Honestly, you don’t need a website. Many companies have had a lot of success without ever having one. Like everything in marketing, it depends on what you want it for.
Place to Put Information
The first obvious reason for a website is to give you a place to put more information on. If someone Googles your company name, ideally your site shows up first. It is pretty common for a customer to research you prior to hiring you. However, there are a lot of other places that will show up with they search. You might have a Yelp, Facebook, Twitter, LinkedIn, or any number of review sites. If these are properly filled out, they may suffice for getting information out there. Websites are expensive, but most social media profiles are free.
Contact Us Form
It doesn’t necessarily benefit you as a standalone, but a contact us form is a valuable part of any business site. If people are already on your site reading about you, you need to give them an easy way to reach you. The more ways someone can reach you, the better.
Web Store
Got stuff to sell? A web store is a great way to do that. If your product is something that can be shipped or downloaded, an online store could really boost your revenue. You need to balance the cost and time it takes to maintain and ship with the extra revenue it brings in.
Content Marketing
This is how I take full advantage of my website. Content marketing is the branch of marketing where you put valuable content into the world in order to entice people to visit your site. Content marketing takes full advantage of search engine optimization (SEO) and social media marketing in order to get high volumes of traffic to your site you otherwise wouldn’t get. From there, you need to convert those viewers into paid customers or capture ad revenue from them.
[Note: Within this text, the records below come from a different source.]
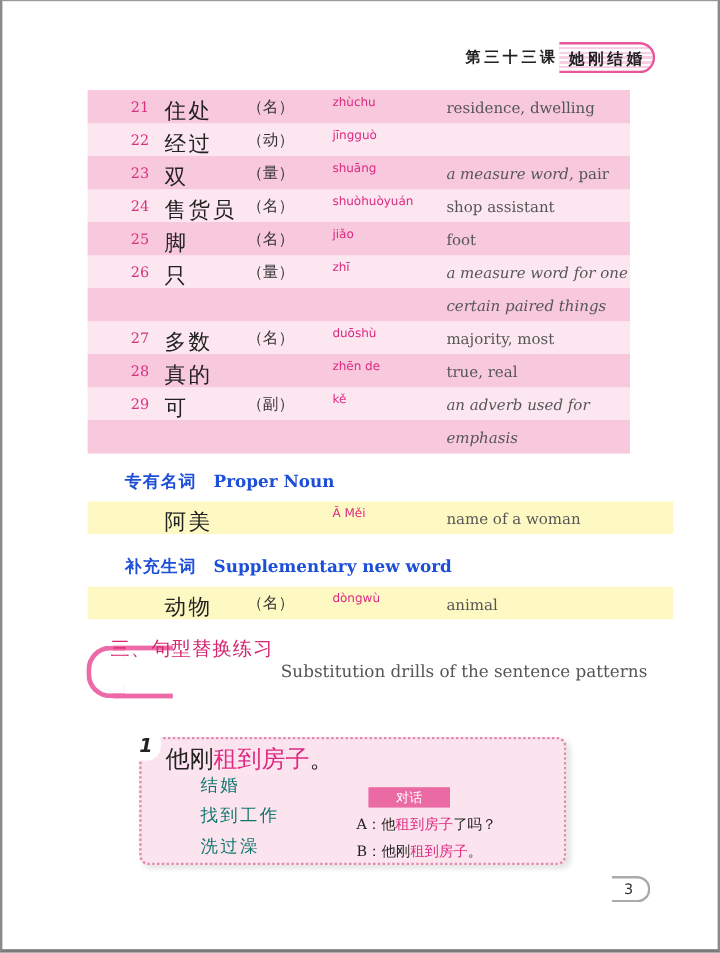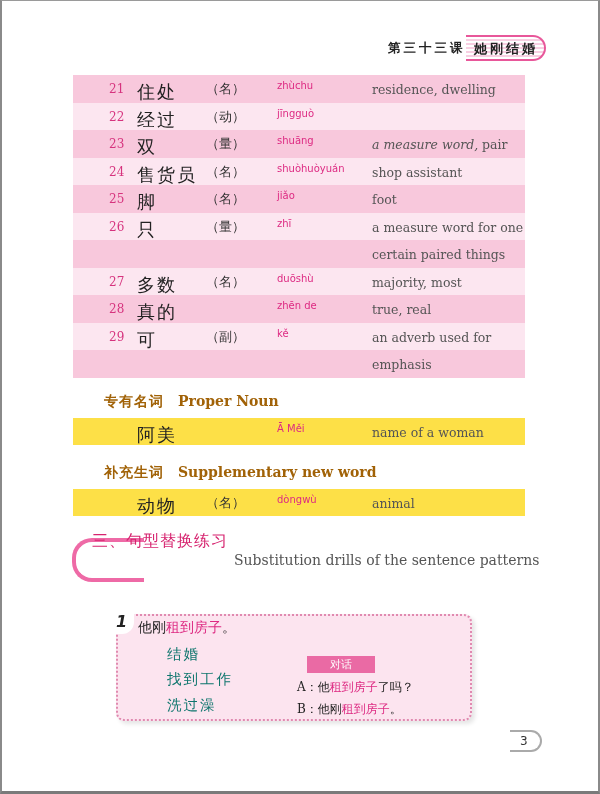--- a/index.html
+++ b/index.html
@@ -16,40 +16,40 @@
   .vtable { position: absolute; left: 73px; top: 75px; width: 452px; }
   .vrow { position: relative; height: 27.5px; }
   .vrow.dark { background: #f8c8dc; }
   .vrow.light { background: #fce6f0; }
   .vrow span { position: absolute; top: 5px; white-space: nowrap; }
   .c-num { left: 36px; font-size: 12px; color: #d6337e; top: 7px !important; }
   .c-hz { left: 64px; font-size: 18px; color: #222; letter-spacing: 2px; font-family: "DejaVu Serif", serif; }
   .c-pos { left: 133px; font-size: 13px; color: #333; }
   .c-py { left: 204px; font-size: 10px; color: #dd2a82; font-family: "DejaVu Sans", sans-serif; }
   .c-en { left: 299px; font-size: 12.5px; color: #555; top: 7px !important; }
-  .c-en.it { }
+  .c-en.it { font-style: italic; }
 
-  .sec-h { position: absolute; left: 104px; font-size: 14px; color: #a16207; font-weight: bold; white-space: nowrap; }
+  .sec-h { position: absolute; left: 104px; font-size: 14px; color: #1d4ed8; font-weight: bold; white-space: nowrap; }
   .sec-h .zh { font-family: "DejaVu Sans", sans-serif; letter-spacing: 1px; margin-right: 14px; }
   .sec-h .en { font-family: "DejaVu Serif", serif; }
 
-  .single { position: absolute; left: 73px; width: 452px; height: 27px; background: #fde047; }
+  .single { position: absolute; left: 73px; width: 488px; height: 27px; background: #fef9c3; }
   .single span { position: absolute; top: 5px; white-space: nowrap; }
 
   
   .drill-hd-bracket { position: absolute; left: 72px; top: 538px; width: 32px; height: 44px; border: 4px solid #ee6aa6; border-right: none; border-radius: 20px 0 0 20px; }
   .drill-hd-bracket::before { content: ""; position: absolute; top: -4px; left: 18px; width: 50px; height: 4px; background: #ee6aa6; }
   .drill-hd-bracket::after { content: ""; position: absolute; bottom: -4px; left: 18px; width: 50px; height: 4px; background: #ee6aa6; }
   .drill-hd-zh { position: absolute; left: 92px; top: 531px; font-family: "DejaVu Sans", sans-serif; font-size: 16px; font-weight: normal; color: #d6246f; letter-spacing: 1px; }
   .drill-hd-en { position: absolute; left: 234px; top: 552px; font-size: 14px; color: #555; }
 
   
   .drill-box { position: absolute; left: 116px; top: 614px; width: 356px; height: 107px; background: #fce4ef; border: 2px dotted #e08ab0; border-radius: 8px; box-shadow: 3px 3px 4px #e6e6e6; }
   .drill-num { position: absolute; left: 112px; top: 612px; width: 22px; height: 22px; background: #fff; border-radius: 0 0 12px 0; font-family: "DejaVu Sans", sans-serif; font-style: italic; font-weight: bold; font-size: 16px; color: #222; padding-left: 4px; }
-  .drill-main { position: absolute; left: 138px; top: 619px; font-size: 14px; color: #222; white-space: nowrap; }
+  .drill-main { position: absolute; left: 138px; top: 619px; font-size: 20px; color: #222; white-space: nowrap; }
   .hl { color: #dd2a82; }
   .sub { position: absolute; left: 167px; font-size: 14.5px; color: #0f766e; letter-spacing: 2px; }
   .dlg-tag { position: absolute; left: 307px; top: 656px; background: #ea6aa4; color: #fff; font-size: 11px; padding: 1px 23px; font-family: "DejaVu Sans", sans-serif; }
   .dlg-line { position: absolute; left: 297px; font-size: 12px; color: #222; white-space: nowrap; }
 
   
   .pgnum { position: absolute; left: 510px; top: 730px; width: 32px; height: 22px; border: 2px solid #aaaaaa; border-left: none; border-radius: 0 12px 12px 0; }
   .pgnum span { position: absolute; left: 10px; top: 2px; font-family: "DejaVu Sans", sans-serif; font-size: 12px; color: #333; }
 </style>
 </head>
You can do a certain amount of content marketing solely on social media platforms. However, those platforms control who sees your content. They’re notoriously bad at changing the rules in order to get you to pay to have your own followers view your content. In my nonexpert opinion, they’ll keep going that direction, making it harder to take full advantage of their platforms without paying. Therefore, I’m sticking with my content being on my website, where I have full control.
Costs
The cost of having a website boil down to only a few things. Domain & hosting price, website building & maintenance, and content creation.
The domain should be between $5 and $30 per year, but the hosting (for a decent host) will be closer to $50 per month or more. You can usually build your own website fairly easily using something like WordPress (what mine are all built on) or you can hire someone. Hiring someone to build a low end, but decent, website will cost a couple thousand dollars. Finally, content creation can be free (if you do it yourself) or $10-$50 per article if you hire it out. It all depends on what areas you feel comfortable doing yourself and what areas you’d prefer to spend the money.
On a final note, it is more important to have a halfway decent website than it is to have one with a lot of bells and whistles. Therefore, you should get the main site up and running before you try to add in a lot of extra features. It’s also better to not have a website at all if you can’t have one that looks professional. A bad website can scare away customers.